Work required >> A faithful copy of each record is required, minus the images.

★ ★ ★ ★ ★

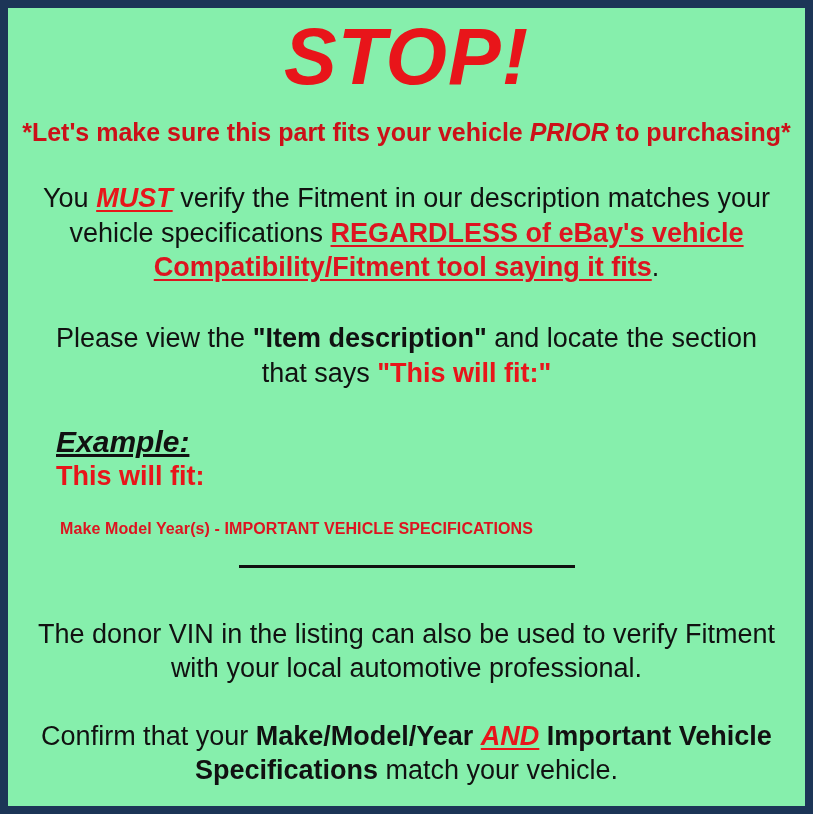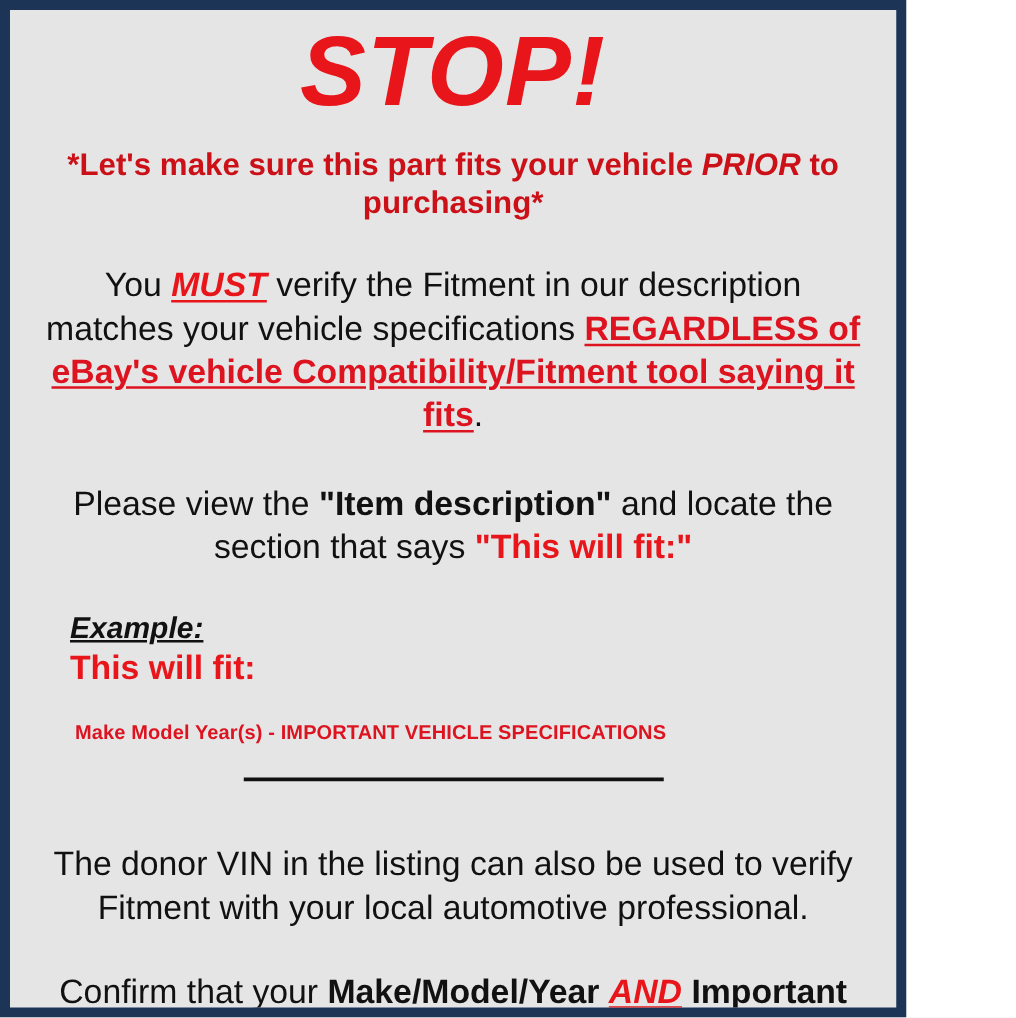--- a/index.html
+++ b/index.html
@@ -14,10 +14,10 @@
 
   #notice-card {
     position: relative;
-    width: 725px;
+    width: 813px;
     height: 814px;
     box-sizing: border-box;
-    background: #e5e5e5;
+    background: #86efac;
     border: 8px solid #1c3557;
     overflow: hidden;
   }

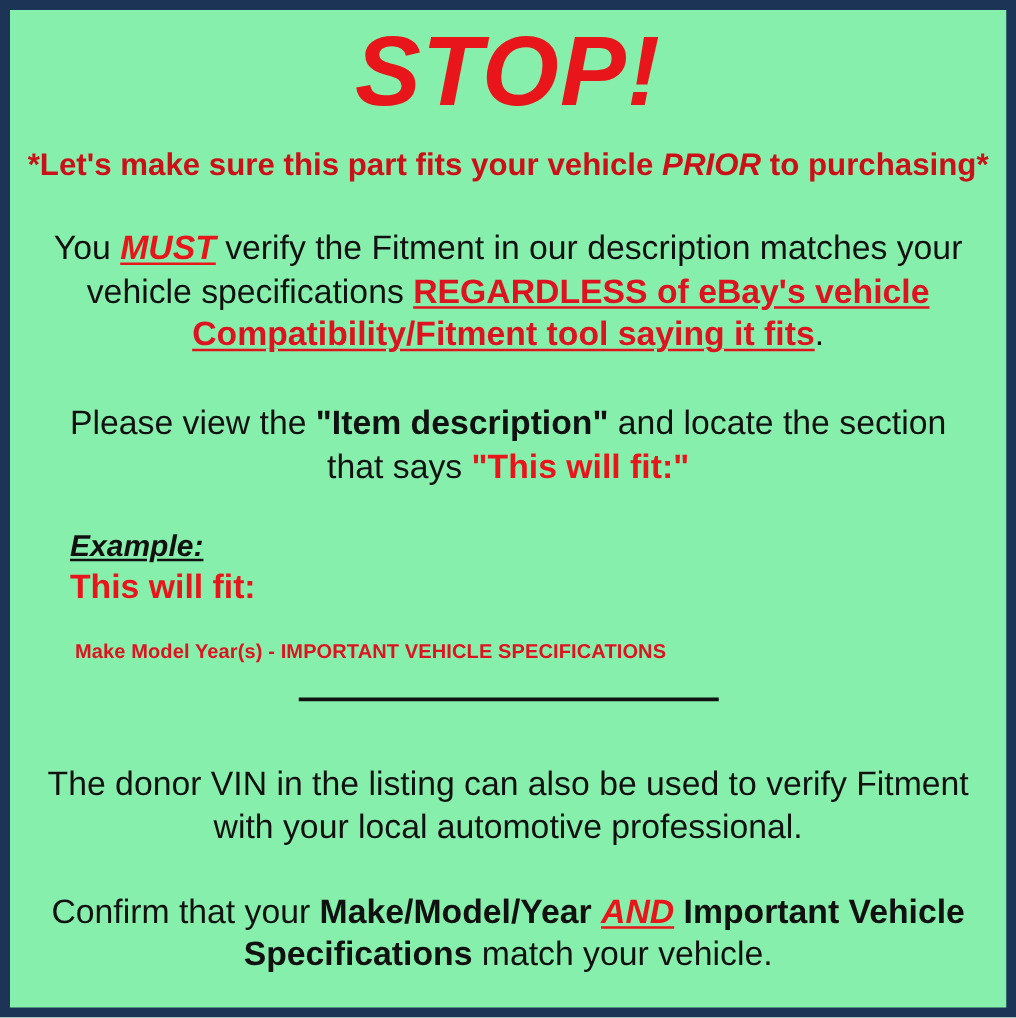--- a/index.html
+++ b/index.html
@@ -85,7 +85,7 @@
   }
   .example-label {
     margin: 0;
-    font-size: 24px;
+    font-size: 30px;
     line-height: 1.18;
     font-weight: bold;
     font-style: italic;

★ ★ ★ ★ ★

Response to the exercise >>
--- a/index.html
+++ b/index.html
@@ -14,10 +14,10 @@
 
   #notice-card {
     position: relative;
-    width: 725px;
+    width: 813px;
     height: 814px;
     box-sizing: border-box;
-    background: #e5e5e5;
+    background: #86efac;
     border: 8px solid #1c3557;
     overflow: hidden;
   }

--- a/index.html
+++ b/index.html
@@ -85,7 +85,7 @@
   }
   .example-label {
     margin: 0;
-    font-size: 24px;
+    font-size: 30px;
     line-height: 1.18;
     font-weight: bold;
     font-style: italic;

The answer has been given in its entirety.